José Aguilar-Rodríguez et al. Genome Biol Evol. .

Abstract

Molecular chaperones, also known as heat-shock proteins, refold misfolded proteins and help other proteins reach their native conformation. Thanks to these abilities, some chaperones, such as the Hsp90 protein or the chaperonin GroEL, can buffer the deleterious phenotypic effects of mutations that alter protein structure and function. Hsp70 chaperones use a chaperoning mechanism different from that of Hsp90 and GroEL, and it is not known whether they can also buffer mutations. Here, we show that they can. To this end, we performed a mutation accumulation experiment in Escherichia coli, followed by whole-genome resequencing. Overexpression of the Hsp70 chaperone DnaK helps cells cope with mutational load and completely avoid the extinctions we observe in lineages evolving without chaperone overproduction. Additionally, our sequence data show that DnaK overexpression increases mutational robustness, the tolerance of its clients to nonsynonymous nucleotide substitutions.

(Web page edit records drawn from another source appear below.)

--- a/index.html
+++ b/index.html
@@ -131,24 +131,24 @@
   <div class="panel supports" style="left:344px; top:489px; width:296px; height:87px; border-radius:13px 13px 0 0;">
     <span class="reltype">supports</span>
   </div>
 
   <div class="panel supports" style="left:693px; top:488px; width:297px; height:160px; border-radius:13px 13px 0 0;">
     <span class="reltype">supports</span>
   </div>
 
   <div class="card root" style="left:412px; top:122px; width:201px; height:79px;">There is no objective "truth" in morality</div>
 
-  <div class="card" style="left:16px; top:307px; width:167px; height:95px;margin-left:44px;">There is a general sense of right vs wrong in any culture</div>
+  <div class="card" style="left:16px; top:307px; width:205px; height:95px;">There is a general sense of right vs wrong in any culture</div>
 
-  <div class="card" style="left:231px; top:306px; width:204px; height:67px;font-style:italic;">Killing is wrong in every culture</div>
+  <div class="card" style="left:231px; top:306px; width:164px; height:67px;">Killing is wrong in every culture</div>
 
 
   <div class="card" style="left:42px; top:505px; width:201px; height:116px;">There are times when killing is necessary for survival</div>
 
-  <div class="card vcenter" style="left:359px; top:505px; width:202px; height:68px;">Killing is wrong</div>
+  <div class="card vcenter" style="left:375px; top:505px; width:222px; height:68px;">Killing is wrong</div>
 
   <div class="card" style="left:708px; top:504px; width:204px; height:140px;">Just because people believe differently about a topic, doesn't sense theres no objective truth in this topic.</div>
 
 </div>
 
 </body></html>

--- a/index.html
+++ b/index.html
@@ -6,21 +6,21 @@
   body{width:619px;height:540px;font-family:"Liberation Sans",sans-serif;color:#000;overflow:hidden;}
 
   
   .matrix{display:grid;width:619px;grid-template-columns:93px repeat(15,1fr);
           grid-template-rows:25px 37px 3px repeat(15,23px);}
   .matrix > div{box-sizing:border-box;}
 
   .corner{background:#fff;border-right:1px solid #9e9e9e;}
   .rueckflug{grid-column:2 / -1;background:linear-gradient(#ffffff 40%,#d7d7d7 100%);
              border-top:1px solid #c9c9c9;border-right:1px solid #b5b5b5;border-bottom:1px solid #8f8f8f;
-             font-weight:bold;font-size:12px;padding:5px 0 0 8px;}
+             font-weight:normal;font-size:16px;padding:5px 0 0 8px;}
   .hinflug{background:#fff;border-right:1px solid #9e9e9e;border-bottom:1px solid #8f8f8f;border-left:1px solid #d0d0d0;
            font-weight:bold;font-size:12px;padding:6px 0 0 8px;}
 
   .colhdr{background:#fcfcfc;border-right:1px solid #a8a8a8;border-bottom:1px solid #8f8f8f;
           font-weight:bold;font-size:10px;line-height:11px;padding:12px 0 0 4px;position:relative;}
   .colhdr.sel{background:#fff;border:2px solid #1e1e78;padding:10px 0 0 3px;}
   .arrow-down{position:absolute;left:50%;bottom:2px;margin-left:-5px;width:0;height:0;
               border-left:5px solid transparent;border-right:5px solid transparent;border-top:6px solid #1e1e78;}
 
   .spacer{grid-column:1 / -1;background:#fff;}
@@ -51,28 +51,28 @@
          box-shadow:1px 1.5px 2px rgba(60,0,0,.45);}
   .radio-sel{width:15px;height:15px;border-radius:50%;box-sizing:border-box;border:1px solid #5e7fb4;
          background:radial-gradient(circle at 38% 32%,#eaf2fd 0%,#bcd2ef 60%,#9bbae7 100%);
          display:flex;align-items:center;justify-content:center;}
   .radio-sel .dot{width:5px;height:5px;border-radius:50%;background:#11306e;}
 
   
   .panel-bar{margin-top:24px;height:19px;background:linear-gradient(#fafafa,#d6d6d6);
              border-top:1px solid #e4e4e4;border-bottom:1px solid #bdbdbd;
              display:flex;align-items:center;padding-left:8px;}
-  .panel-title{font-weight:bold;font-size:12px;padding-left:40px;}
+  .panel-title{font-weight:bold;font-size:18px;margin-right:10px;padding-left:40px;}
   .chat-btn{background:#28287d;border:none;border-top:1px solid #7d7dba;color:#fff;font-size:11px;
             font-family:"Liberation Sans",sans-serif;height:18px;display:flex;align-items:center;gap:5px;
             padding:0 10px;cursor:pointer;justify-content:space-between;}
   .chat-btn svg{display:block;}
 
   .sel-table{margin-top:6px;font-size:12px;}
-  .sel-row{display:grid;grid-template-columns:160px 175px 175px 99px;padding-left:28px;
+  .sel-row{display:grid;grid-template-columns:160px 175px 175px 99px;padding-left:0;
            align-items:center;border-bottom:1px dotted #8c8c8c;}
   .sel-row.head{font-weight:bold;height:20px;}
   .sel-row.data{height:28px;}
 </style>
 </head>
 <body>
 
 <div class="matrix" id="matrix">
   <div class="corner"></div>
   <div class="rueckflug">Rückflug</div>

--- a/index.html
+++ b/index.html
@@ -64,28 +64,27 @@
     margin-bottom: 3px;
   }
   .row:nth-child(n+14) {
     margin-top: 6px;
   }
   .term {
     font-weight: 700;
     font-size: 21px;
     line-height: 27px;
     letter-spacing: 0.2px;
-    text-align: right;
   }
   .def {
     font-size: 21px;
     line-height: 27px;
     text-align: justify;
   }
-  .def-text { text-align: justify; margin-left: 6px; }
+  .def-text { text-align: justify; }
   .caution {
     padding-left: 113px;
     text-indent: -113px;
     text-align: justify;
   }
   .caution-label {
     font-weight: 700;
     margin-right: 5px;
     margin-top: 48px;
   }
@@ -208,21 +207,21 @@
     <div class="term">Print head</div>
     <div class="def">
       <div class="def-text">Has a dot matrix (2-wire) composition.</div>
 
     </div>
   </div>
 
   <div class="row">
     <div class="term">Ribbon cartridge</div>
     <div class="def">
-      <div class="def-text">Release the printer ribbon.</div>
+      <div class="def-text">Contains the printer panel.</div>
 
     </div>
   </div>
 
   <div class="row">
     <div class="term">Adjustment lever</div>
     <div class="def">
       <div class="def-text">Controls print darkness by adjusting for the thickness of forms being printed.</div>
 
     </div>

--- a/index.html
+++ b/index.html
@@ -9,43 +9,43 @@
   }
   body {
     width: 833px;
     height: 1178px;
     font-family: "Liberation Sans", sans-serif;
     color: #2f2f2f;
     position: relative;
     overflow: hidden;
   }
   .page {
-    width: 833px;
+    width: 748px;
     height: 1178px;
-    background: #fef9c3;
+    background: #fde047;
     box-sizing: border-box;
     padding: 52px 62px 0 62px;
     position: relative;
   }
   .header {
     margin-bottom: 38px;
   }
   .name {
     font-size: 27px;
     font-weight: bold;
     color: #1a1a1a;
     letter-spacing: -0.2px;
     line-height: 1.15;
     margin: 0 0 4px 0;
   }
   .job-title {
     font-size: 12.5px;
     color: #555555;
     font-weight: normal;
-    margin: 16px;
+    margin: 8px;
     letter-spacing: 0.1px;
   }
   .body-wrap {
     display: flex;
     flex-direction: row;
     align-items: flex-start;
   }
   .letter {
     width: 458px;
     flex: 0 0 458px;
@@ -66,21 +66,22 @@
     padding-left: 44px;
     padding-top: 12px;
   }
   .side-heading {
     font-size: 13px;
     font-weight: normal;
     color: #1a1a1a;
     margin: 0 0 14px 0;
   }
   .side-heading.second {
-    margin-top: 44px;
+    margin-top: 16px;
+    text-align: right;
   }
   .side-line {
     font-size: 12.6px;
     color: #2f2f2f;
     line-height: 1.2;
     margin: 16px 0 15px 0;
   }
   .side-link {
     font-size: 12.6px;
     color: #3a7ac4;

We also show that this elevated mutational buffering translates into differences in evolutionary rates on intermediate and long evolutionary time scales. Specifically, we studied the evolutionary rates of DnaK clients using the genomes of E. coli, Salmonella enterica, and 83 other gamma-proteobacteria. We find that clients that interact strongly with DnaK evolve faster than weakly interacting clients. Our results imply that all three major chaperone classes can buffer mutations and affect protein evolution. They illustrate how an individual protein like a chaperone can have a disproportionate effect on the evolution of a proteome.

Keywords: DnaK; Escherichia coli; experimental evolution; molecular chaperones; mutational robustness; protein evolution.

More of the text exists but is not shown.